Luise Lee


My first exposure to the game of bridge is a typical story that I’m sure you’ve heard before…  Mom, Dad, Grandma and Grandpa are all sitting around a card table: from the outside looking in, it appears to be quite a normal friendly evening game of cards.  That couldn’t have been further from the truth.  Bickering, shouting, arguing over bidding, declarer play, defense, scoring, closely followed by insults, tears, cards flying across the table — this was all par for the course on any given night.  I often wondered, why do they bother to play this game?  They can’t possibly be enjoying these evenings of conflict…  Could they? 


My father tried on numerous occasions to teach me the game.  “He must be joking” I would silently reply.  Why would I possibly want to subject myself to that criticism, judgments, ridicule and nit-picking?  I  successfully dodged any attempts he had at assimilating me into the wonderful world of bridge. 


So why now, after almost 20 years, do I find myself strangely drawn to the game?  I resisted for a long time, and it took a lot of exposure to steer me back into the positive.  The comradery at University of my fellow Mathies always looking for a fourth wasn’t enough.  My insane competitive nature and love of playing cards wasn’t enough.  Marrying into a bridge playing family wasn’t enough.  Not even the constant feeling of being left out of conversations over dinner starting with: “you hold…  the auction thus far is… what do you bid?”  was enough. 


So what tipped the scale?  I think the combination of all of the above, plus the added desire to restore my brain to its original liveliness and vigor after the mind-numbing haze of pregnancy and motherhood. 


I have resisted for so long… but now I realize that resistance is futile.  In spite of my past efforts to avoid it, I am becoming a bridge player.  If I am going to learn the game anyway, I might as well surrender completely and do it properly.  

I guess the first question I need to answer is who will be my teacher?


Sally SparrowOctober 24th, 2008 at 10:18 pm

I am so excited Luise! We can learn bridge together!! Linda, what do you think?

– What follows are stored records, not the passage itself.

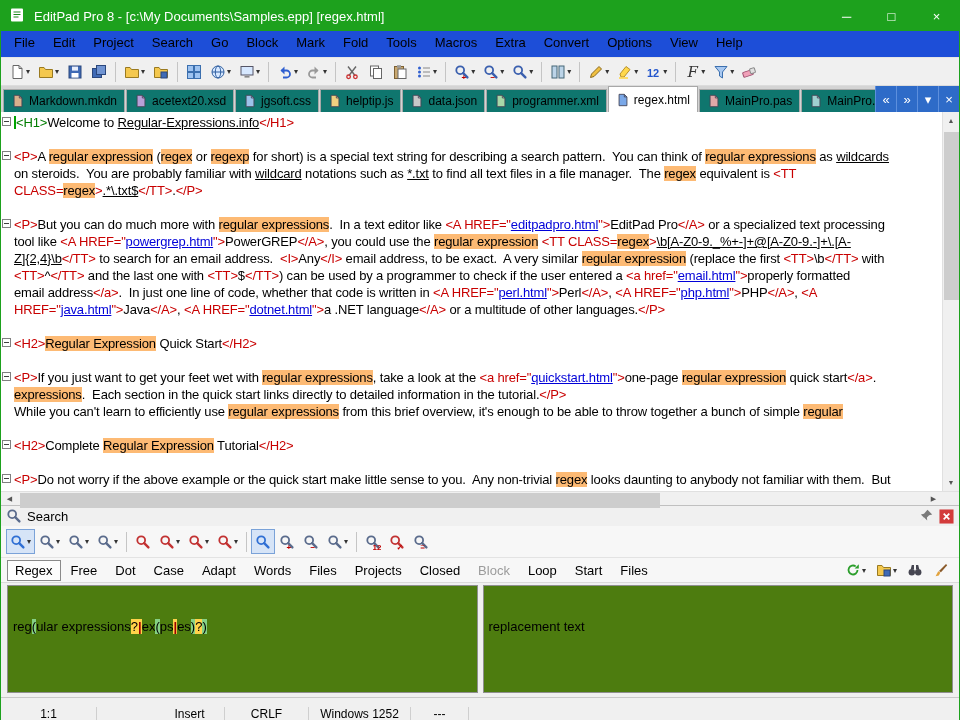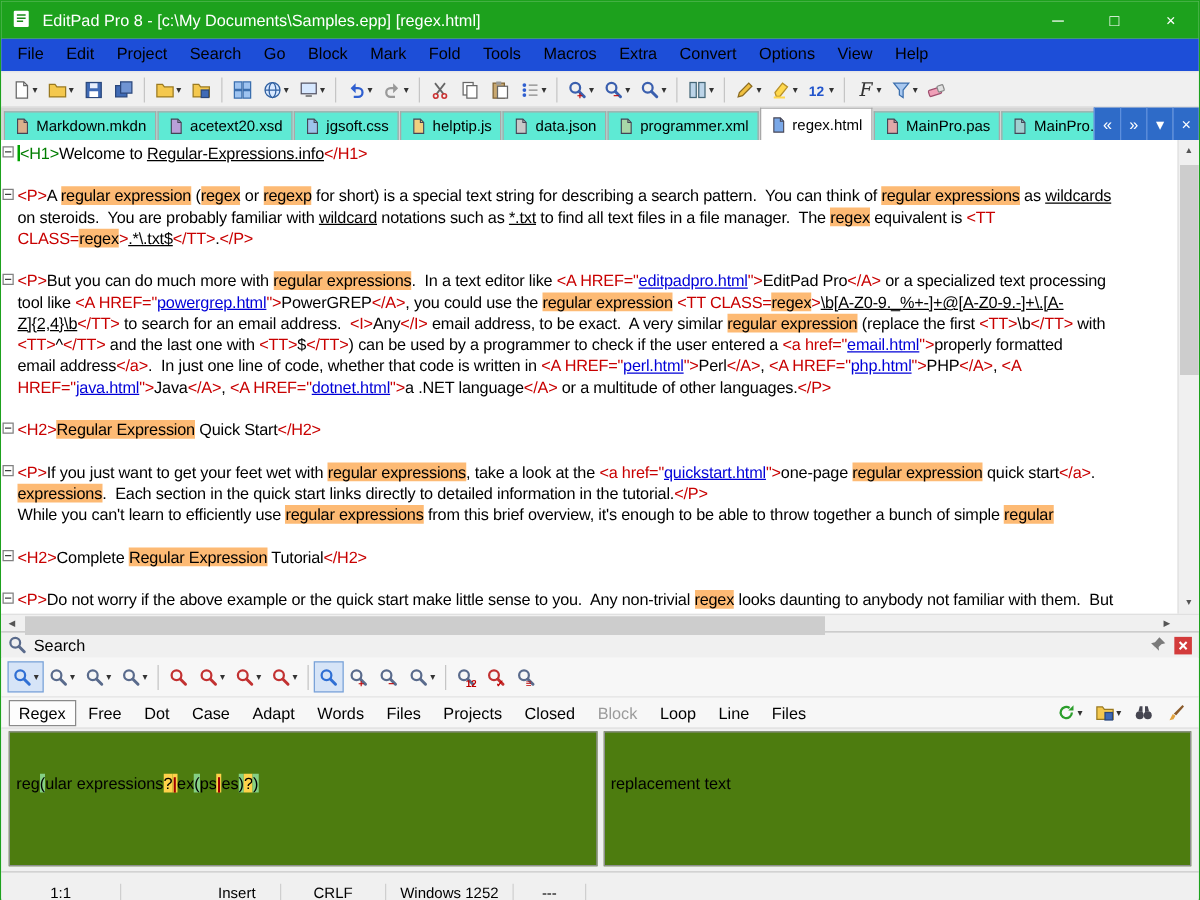--- a/index.html
+++ b/index.html
@@ -27,7 +27,7 @@
   
   .tabbar{height:26px;flex:0 0 26px;background:#d4d4d4;display:flex;align-items:flex-end;padding-left:2px}
   .tabs{display:flex;flex:1;overflow:hidden;height:26px;align-items:flex-end}
-  .tab{height:23px;display:flex;align-items:center;gap:4px;padding:0 7px;background:#5eead4;border:1px solid #a8a8a8;border-bottom:none;margin-right:1px;font-size:12px;white-space:nowrap}
+  .tab{height:23px;display:flex;align-items:center;gap:4px;padding:0 7px;background:#0f766e;border:1px solid #a8a8a8;border-bottom:none;margin-right:1px;font-size:12px;white-space:nowrap}
   .tab.active{background:#fff;height:26px}
   .tabicon{display:inline-flex;width:14px;height:14px}
   .tabicon svg{width:14px;height:14px}

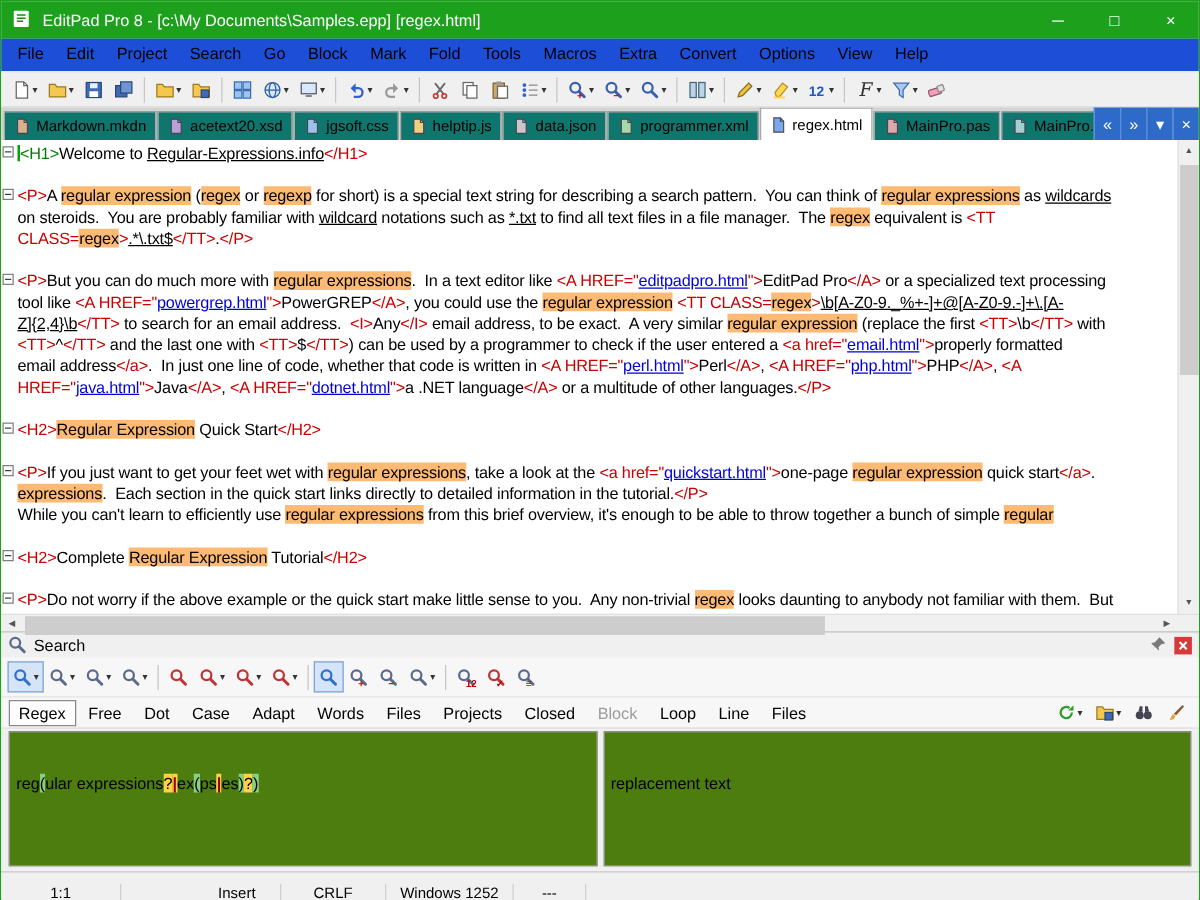--- a/index.html
+++ b/index.html
@@ -675,7 +675,7 @@
         <span class="opt">Closed</span>
         <span class="opt disabled">Block</span>
         <span class="opt">Loop</span>
-        <span class="opt">Line</span>
+        <span class="opt">Start</span>
         <span class="opt">Files</span>
       </div>
     <div class="sp-tools">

Judy Kay-WolffOctober 25th, 2008 at 8:19 am

Luise, you will never regret it. Welcome to the game that has addicted millions of people

all over the globe. Soon you will understand the early conversations witnessed at your

dinner table as a youngster. Your observations and reactions were not uncommon. Bridge devotees speak their own language and live in a world of their own (so it appears to others). And, though there are stumbling blocks along the way — it is well worth the effort. There’s no other game like it! Go for it!!!!!!

Luise LeeOctober 27th, 2008 at 9:57 am

Thanks for the encouragement, Judy. I do have a lot of supportive people around me (and great bridge players, I might add), so we’ll see how everything pans out. I know that with a lot of study, of practice and dedication, I have the potential to be a great bridge player. I am looking forward to the adventure.

RosanneAugust 7th, 2012 at 6:56 pm

I thought I was going to find a comrade in the “I hate Bridge” club. But it looks like you have changed your mind. I, unfortunately, have not. Card counting, finessing, partner’s being angry at wrong play, bidding mistakes have made me realize that this is just not for me.

Eddie JerkmanSeptember 30th, 2016 at 9:45 pm

I just started playing bridge — last week. My first thoughts were: points, who gives a f—? Then these old jerks who’d been playing 40 years told me I’m not playing correctly, and I should’ve known (by now) to bid 2 NT, etc etc. It reminded me of all the nerds in college who had very fragile egos…I’ll keep playing, until I find something better to do, like watch the paint dry.